Problem requirements: Using the material below, print the line that contains "2021-07-07: 1.3445 -> 1.3486", the line that contains "13.07.2021: none -> 1.3636", and every line in between, exactly and nothing else.

The input:

*** Begin section ***

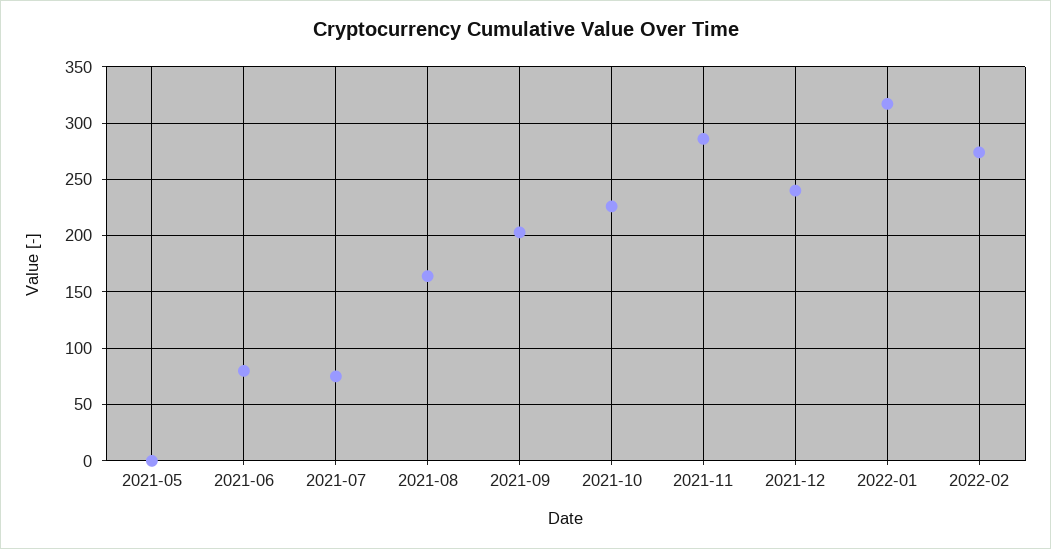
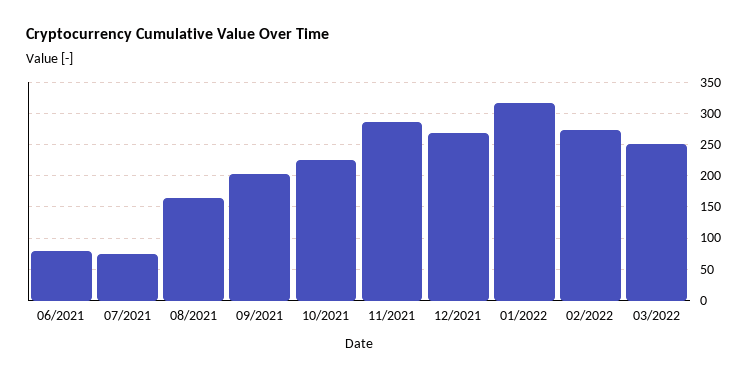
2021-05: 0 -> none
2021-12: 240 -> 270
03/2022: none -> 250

*** End section ***
*** Begin section ***

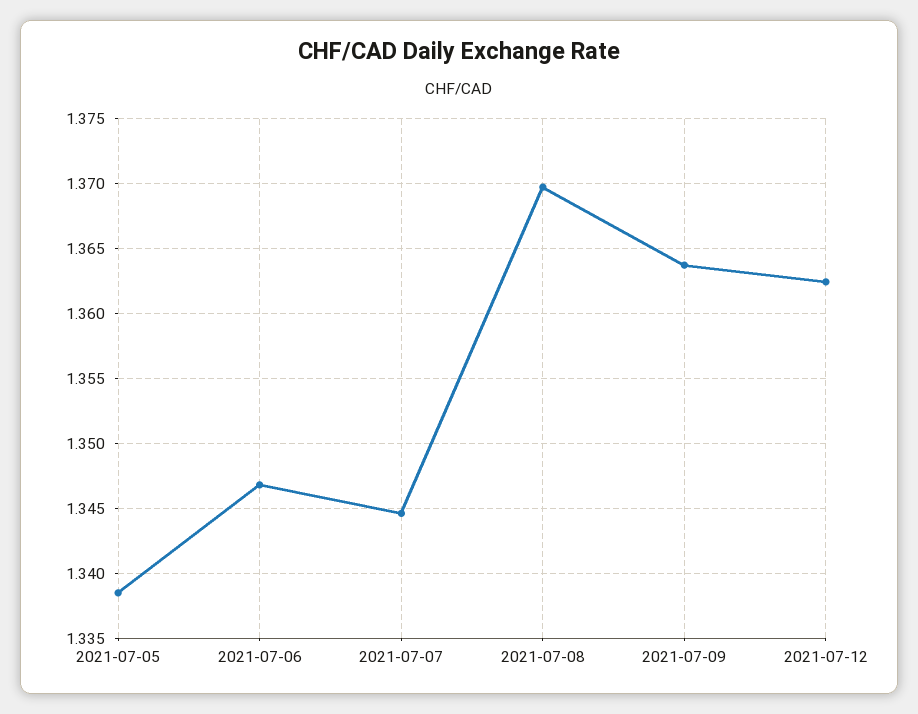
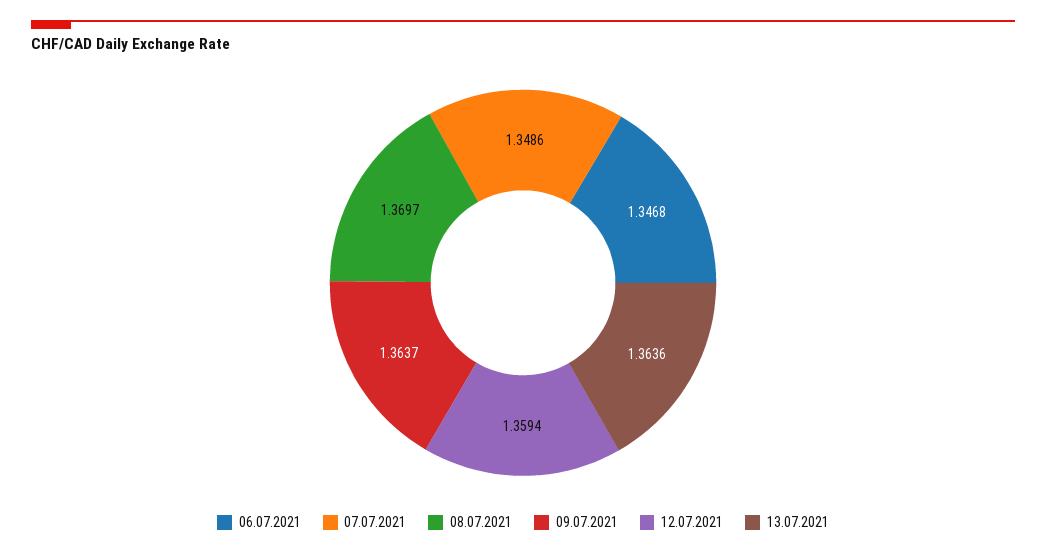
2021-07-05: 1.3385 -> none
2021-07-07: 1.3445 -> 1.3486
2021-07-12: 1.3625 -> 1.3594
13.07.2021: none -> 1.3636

*** End section ***

Reply to the exercise:
2021-07-07: 1.3445 -> 1.3486
2021-07-12: 1.3625 -> 1.3594
13.07.2021: none -> 1.3636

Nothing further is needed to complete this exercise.